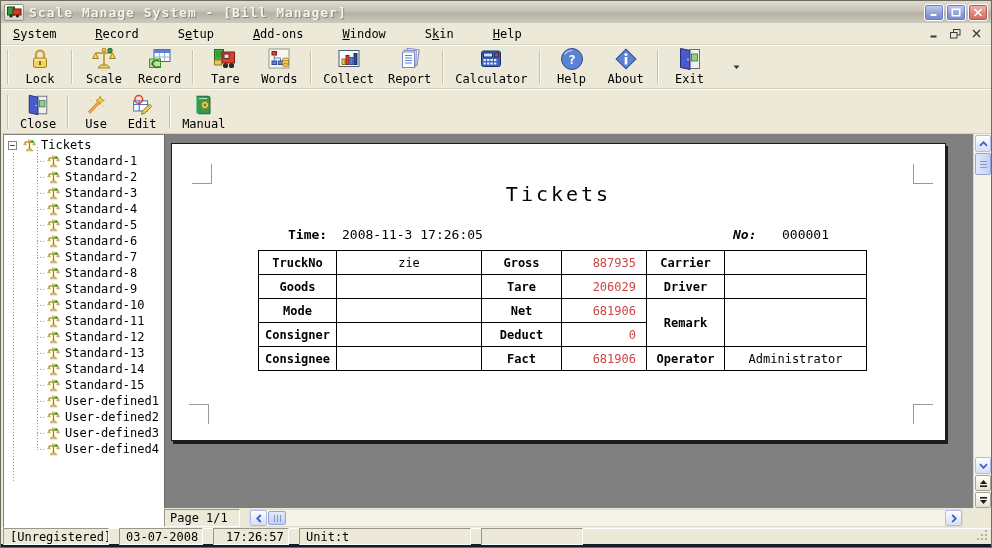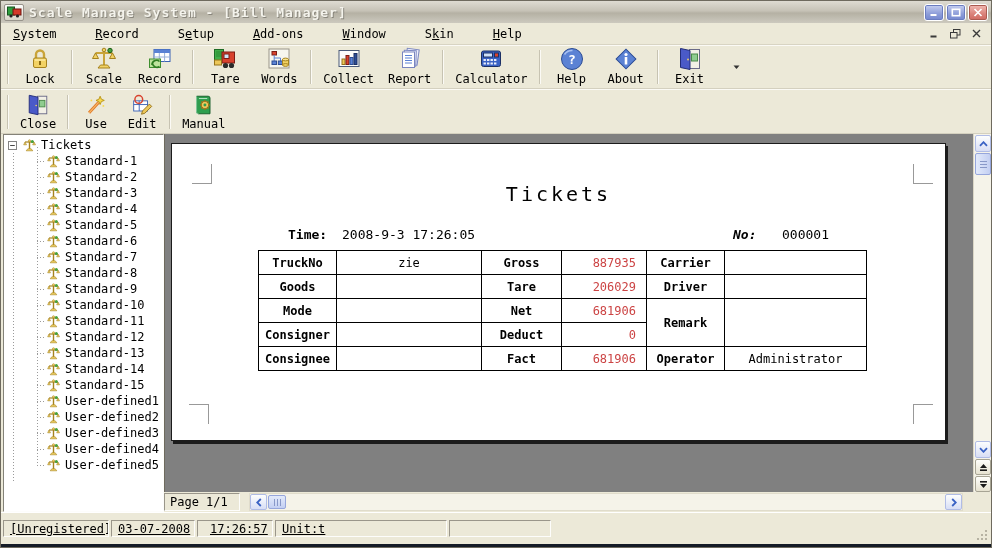--- a/index.html
+++ b/index.html
@@ -723,7 +723,7 @@
             <div class="doc-title">Tickets</div>
             <div class="doc-meta">
               <span class="time-label">Time:</span>
-              <span class="time-value">2008-9-3 17:26:05</span>
+              <span class="time-value">2008-11-3 17:26:05</span>
               <span class="no-label">No:</span>
               <span class="no-value">000001</span>
             </div>

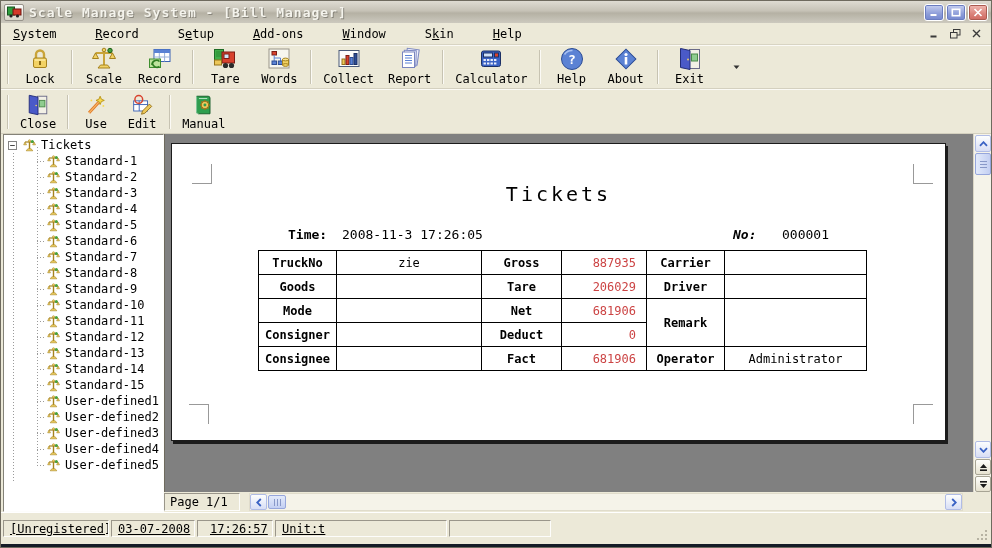--- a/index.html
+++ b/index.html
@@ -695,20 +695,6 @@
             <span class="tree-label">User-defined4</span>
           </div>
 
-          <div class="tree-row tree-child">
-            <span class="tree-icon">
-              <svg width="13" height="13" viewBox="0 0 13 13">
-                <path d="M6.5 1.5v8.5" stroke="#a5821f" stroke-width="1.4"></path>
-                <path d="M2 3h9" stroke="#a5821f" stroke-width="1.2"></path>
-                <path d="M2 3L0.7 5.8h2.8z" fill="#f2d264" stroke="#a5821f" stroke-width="0.6"></path>
-                <path d="M11 3L9.7 5.8h2.8z" fill="#f2d264" stroke="#a5821f" stroke-width="0.6"></path>
-                <path d="M3.2 11.8h6.6l-1.6-2H4.8z" fill="#f2d264" stroke="#a5821f" stroke-width="0.6"></path>
-                <circle cx="9.3" cy="2.6" r="1.5" fill="#46a23c"></circle>
-                <circle cx="6.5" cy="1.8" r="1.1" fill="#f2d264" stroke="#a5821f" stroke-width="0.5"></circle>
-              </svg>
-            </span>
-            <span class="tree-label">User-defined5</span>
-          </div>
         </div>
     </div>
 

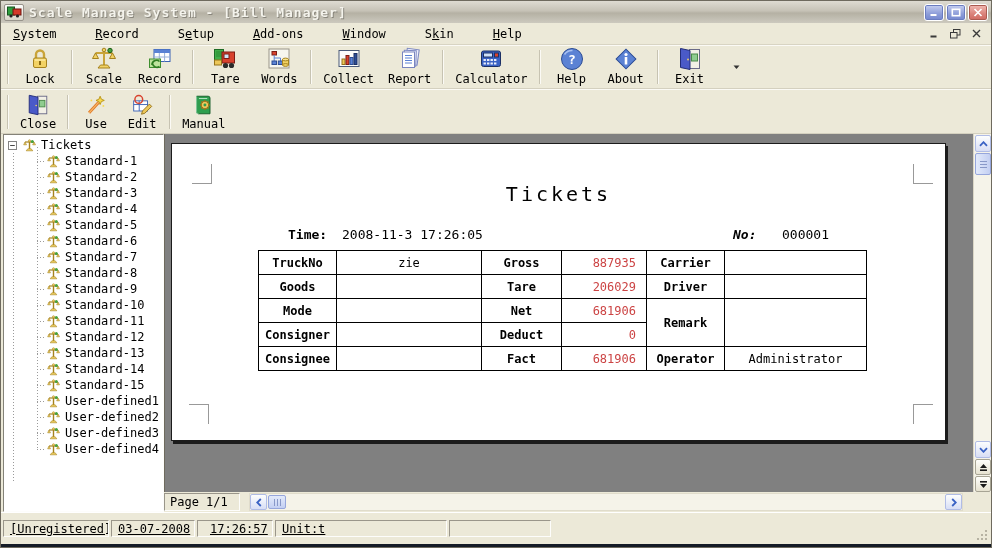--- a/index.html
+++ b/index.html
@@ -90,7 +90,7 @@
   .corner{width:19px;flex:none;}
 
   
-  .statusbar{height:32px;flex:none;display:flex;gap:2px;align-items:center;background:#ece9d8;border-top:1px solid #fff;padding:1px 3px 1px 2px;position:relative;text-decoration:underline;}
+  .statusbar{height:16px;flex:none;display:flex;gap:10px;align-items:center;background:#ece9d8;border-top:1px solid #fff;padding:1px 3px 1px 2px;position:relative;}
   .status-panel{height:17px;border:1px solid;border-color:#9a968a #fdfdfb #fdfdfb #9a968a;display:flex;align-items:center;padding:0 6px;white-space:nowrap;overflow:hidden;flex:none;}
   .status-panel:nth-of-type(1){width:106px;}
   .status-panel:nth-of-type(2){width:84px;}

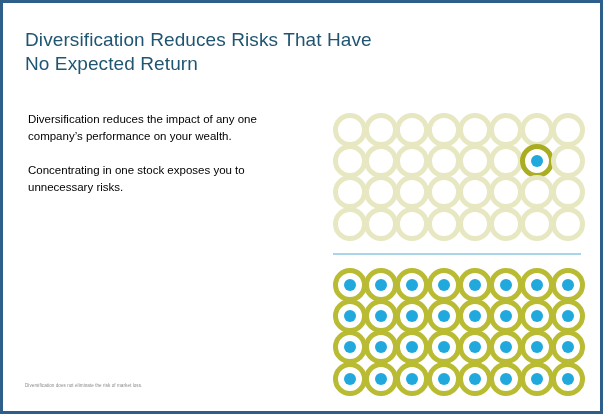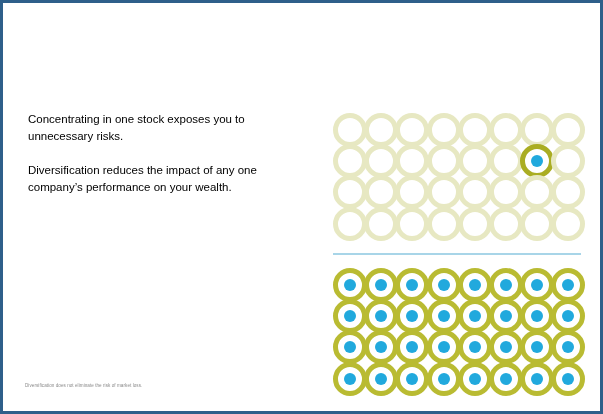--- a/index.html
+++ b/index.html
@@ -139,6 +139,8 @@
 
 <div id="slide">
 
+  <h1 id="title">Diversification Reduces Risks That Have
+No Expected Return</h1>
 
   <div id="body-text">
     <p>Concentrating in one stock exposes you to unnecessary risks.</p>

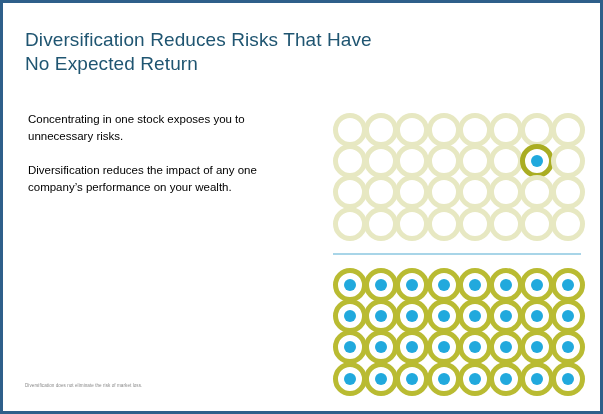--- a/index.html
+++ b/index.html
@@ -143,8 +143,8 @@
 No Expected Return</h1>
 
   <div id="body-text">
+    <p>Diversification reduces the impact of any one company’s performance on your wealth.</p>
     <p>Concentrating in one stock exposes you to unnecessary risks.</p>
-    <p>Diversification reduces the impact of any one company’s performance on your wealth.</p>
   </div>
 
   <div id="grid-top" class="grid">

■ Task prompt
What lines above contain the string "your"? Copy all of them.

■ Written answer
+    <p>Diversification reduces the impact of any one company’s performance on your wealth.</p>
-    <p>Diversification reduces the impact of any one company’s performance on your wealth.</p>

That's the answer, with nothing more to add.